Have you dealt with this before on how to reconfigure print jobs for these types of applications? It's current setup to send print jobs to a HP print server (ethernet based) (that runs literally like year 2004 java) and sends the job to the printer. I dont know how the POS/appliaction knows what the layout of the paper is or where it is configured, would it be somewhere in an admin account on the appliaction? The problem is one of the ports on the print server has gone bad and these print servers are hard to come by so it would be easier to reconfigure the appliaction to print to one of these tplink print server/parallel ports but that would mean changing the IP address the application uses to send the job to for this printer. Ideas?
 
I just recently completed a job for a newsagents here that are running a REALLY old version of CTN Supernews (running on Windows 95). This software basically controls their entire business. The machine went pop a few weeks ago so I built them a new computer running Windows 7 with Windows XP running in a VM with the Supernews.

They were using two old parallel printers, one for receipts and another impact printer for end of month accounts. Trying to get VM to share a PCIe Parallel card was a bit of a nightmare. Managed to get them to change the printers to more modern USB ones. However the program itself will only print to LPT1 (nothing in the program to change this).

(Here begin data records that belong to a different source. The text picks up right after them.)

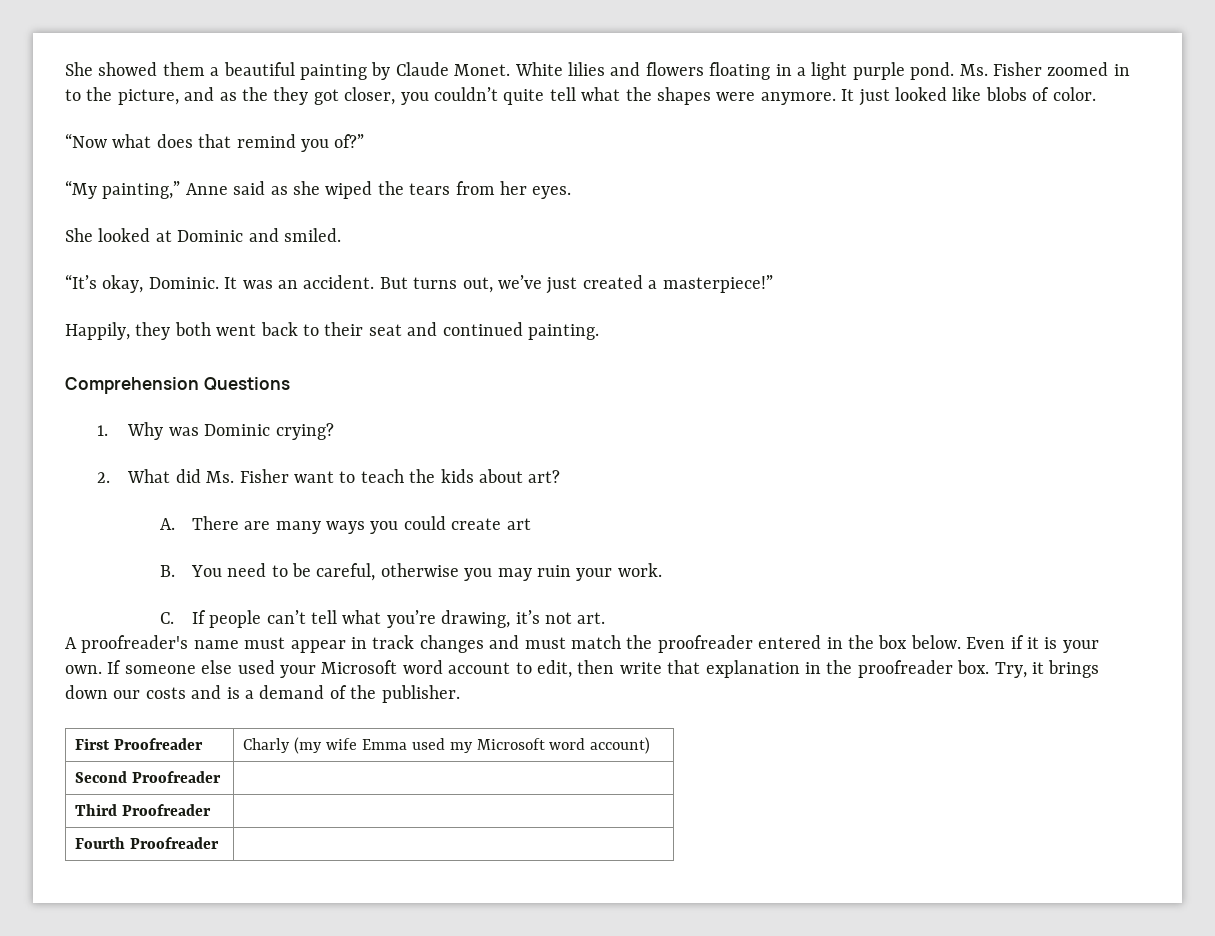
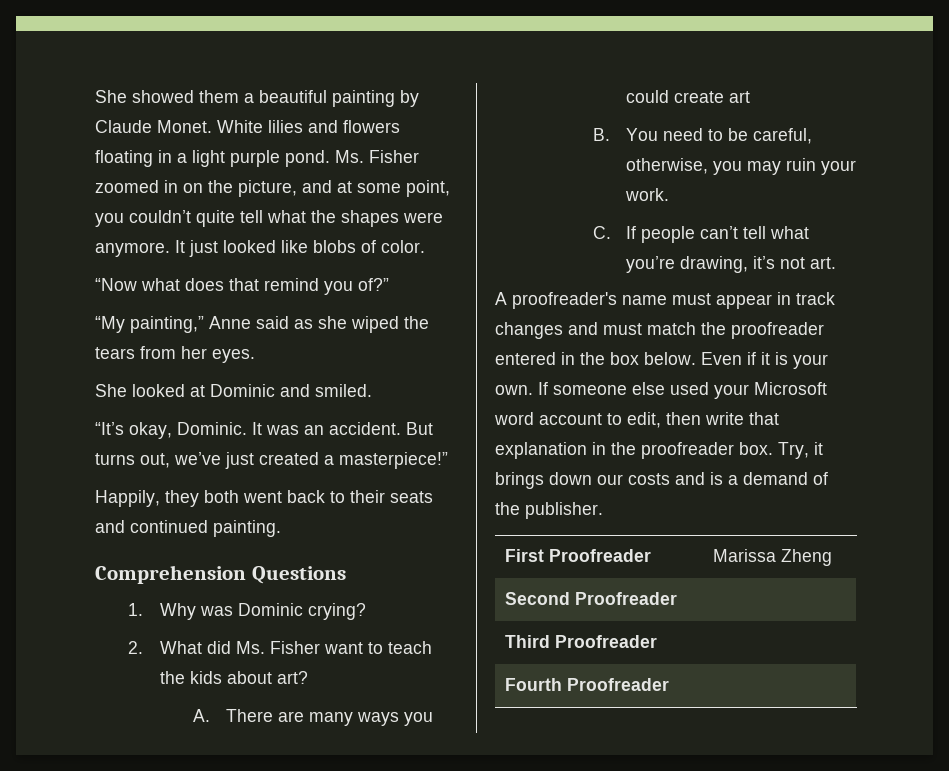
- Ms. Fisher zoomed in to the picture, and as the they got closer, you couldn’t quite tell what the shapes were anymore.
+ Ms. Fisher zoomed in on the picture, and at some point, you couldn’t quite tell what the shapes were anymore.
- Happily, they both went back to their seat and continued painting.
+ Happily, they both went back to their seats and continued painting.
- B. You need to be careful, otherwise you may ruin your work.
+ B. You need to be careful, otherwise, you may ruin your work.
- First Proofreader | Charly (my wife Emma used my Microsoft word account)
+ First Proofreader | Marissa Zheng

Found this very handy program which fixed that, DOSPRN (Its about $12). Lets you redirect the LPT to another port i.e. USB.

Hope that was useful!
 
However the program itself will only print to LPT1 (nothing in the program to change this).
That was my thought. Back in the day there was only ever LPT1 and the "expensive" computers had LPT2 so the programmer would just hard code the application for LPT1 and because there was no such thing as printer drivers, everything to do with the printer output is hard coded. You might get lucky and find a cfg file with some options but don't put money on it.
 
We've used DOSBos many times over the years, and way back in the day I used to setup DOS programs over networks, got very familiar with how DOS interacts with hardware, I/O addresses, IRQs, getting very granular with COM and LPT.

First, find out where the print commands are, yes there's a menu somewhere where you can tell it where to send certain print jobs, LPT1, LPT2, LPT3, etc.
HP JetDirect...the interface is Java, sounds like an old one, you can update the firmware on it. Probably has a print capture command to map an LPT to the Jetdirect port, done within the host OS.

So if it's really a DOS app, it likely does not print to an IP address, I bet the network printer is mapped to LPT on the host.
 
Myself, I use the DOSBox Megabuild, which has printing support. In that case DOSBox can map the LPT port in a config file, it could pass thru to LPT1 and the LPT1 port on the OS could be mapped to a network printer with net use.